Before-and-after change data
=== Section Start ===
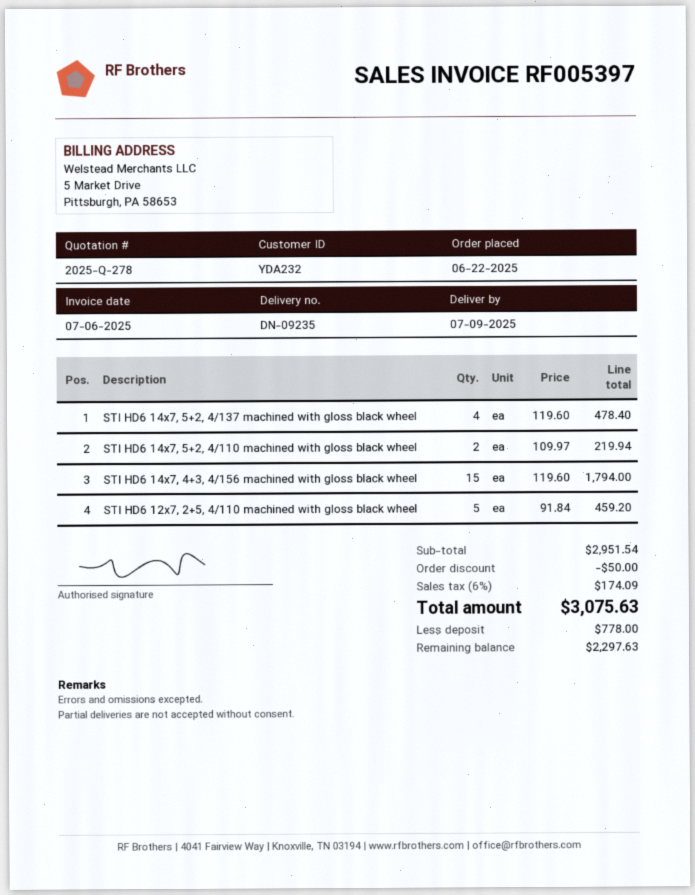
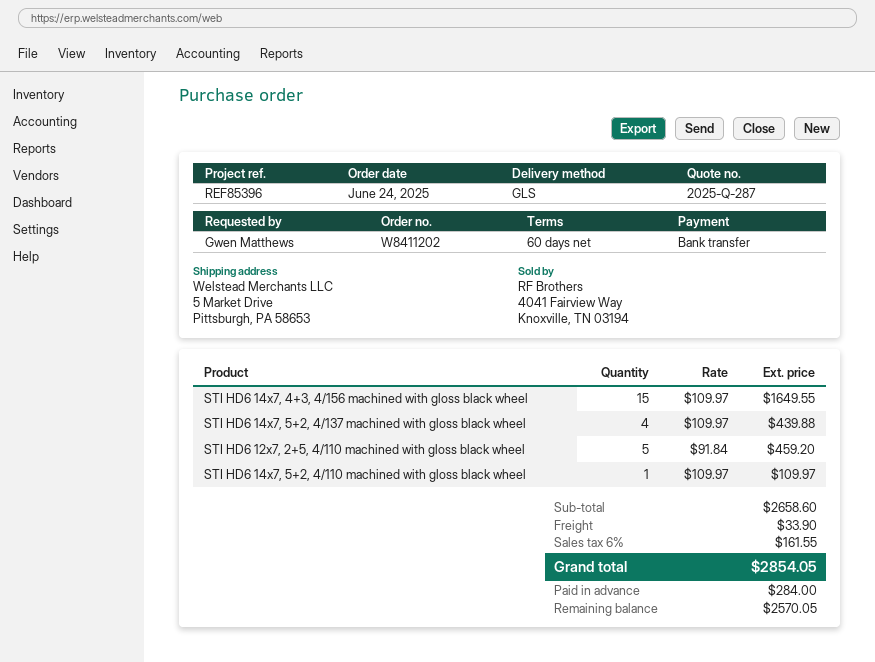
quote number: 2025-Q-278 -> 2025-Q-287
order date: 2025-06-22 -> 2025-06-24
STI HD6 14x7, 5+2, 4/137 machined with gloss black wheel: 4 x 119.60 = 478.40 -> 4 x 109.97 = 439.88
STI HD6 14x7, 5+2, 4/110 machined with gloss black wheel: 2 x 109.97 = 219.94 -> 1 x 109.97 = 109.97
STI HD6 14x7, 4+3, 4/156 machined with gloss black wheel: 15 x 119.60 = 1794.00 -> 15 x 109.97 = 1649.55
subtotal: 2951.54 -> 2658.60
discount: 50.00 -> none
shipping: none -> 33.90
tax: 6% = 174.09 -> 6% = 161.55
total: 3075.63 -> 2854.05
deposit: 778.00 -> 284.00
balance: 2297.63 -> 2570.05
=== Section End ===
=== Section Start ===
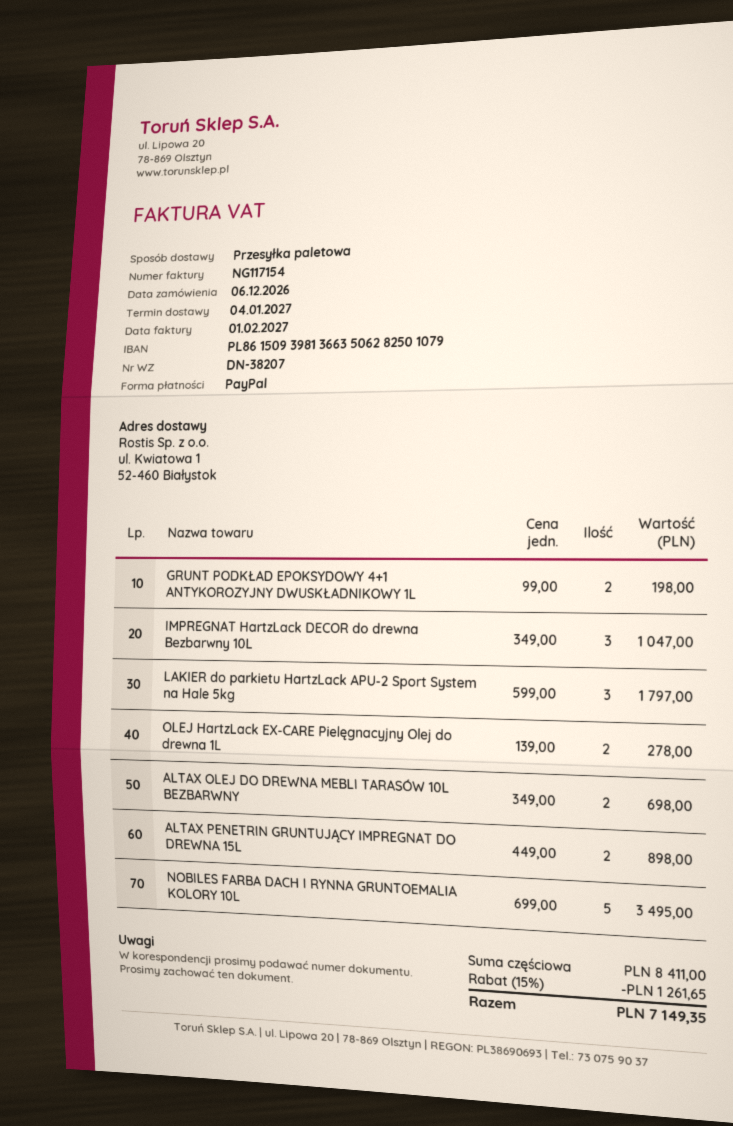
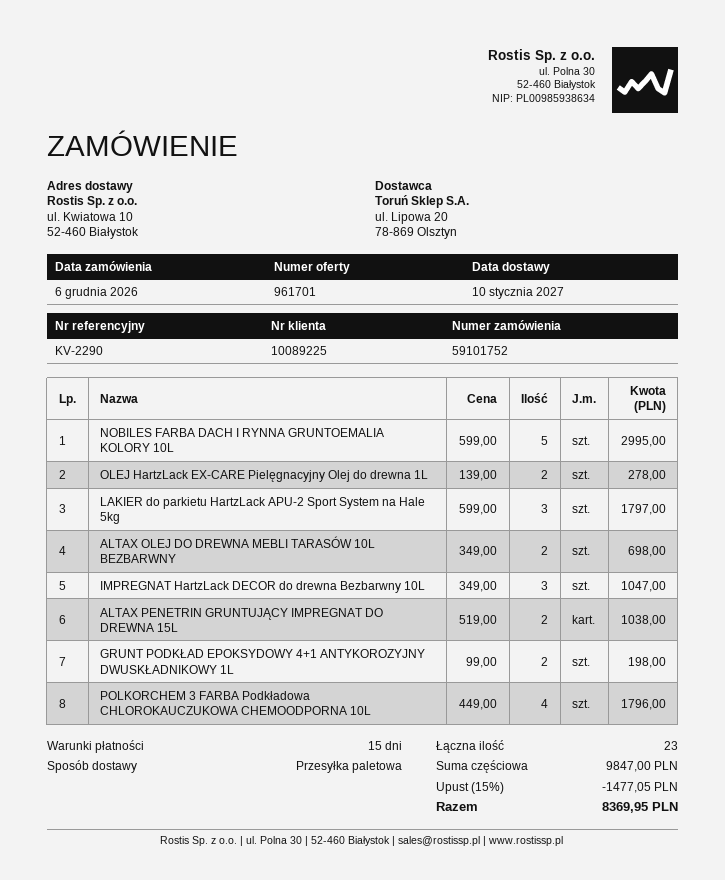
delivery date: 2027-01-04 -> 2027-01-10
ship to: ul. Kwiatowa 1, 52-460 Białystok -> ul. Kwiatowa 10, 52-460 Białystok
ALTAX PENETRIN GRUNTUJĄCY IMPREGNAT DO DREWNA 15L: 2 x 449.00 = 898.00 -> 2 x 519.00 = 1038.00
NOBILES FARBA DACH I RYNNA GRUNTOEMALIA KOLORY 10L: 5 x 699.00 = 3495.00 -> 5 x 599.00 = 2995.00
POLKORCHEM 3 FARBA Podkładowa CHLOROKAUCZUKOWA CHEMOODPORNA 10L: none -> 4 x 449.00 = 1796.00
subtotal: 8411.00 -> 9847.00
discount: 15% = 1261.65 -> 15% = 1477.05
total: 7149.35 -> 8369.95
=== Section End ===
Above this instruction are the records; retype exactly the lines from the one containing "quote number: 2025-Q-278 -> 2025-Q-287" up to and including the one containing "deposit: 778.00 -> 284.00".

**RESPONSE**:
quote number: 2025-Q-278 -> 2025-Q-287
order date: 2025-06-22 -> 2025-06-24
STI HD6 14x7, 5+2, 4/137 machined with gloss black wheel: 4 x 119.60 = 478.40 -> 4 x 109.97 = 439.88
STI HD6 14x7, 5+2, 4/110 machined with gloss black wheel: 2 x 109.97 = 219.94 -> 1 x 109.97 = 109.97
STI HD6 14x7, 4+3, 4/156 machined with gloss black wheel: 15 x 119.60 = 1794.00 -> 15 x 109.97 = 1649.55
subtotal: 2951.54 -> 2658.60
discount: 50.00 -> none
shipping: none -> 33.90
tax: 6% = 174.09 -> 6% = 161.55
total: 3075.63 -> 2854.05
deposit: 778.00 -> 284.00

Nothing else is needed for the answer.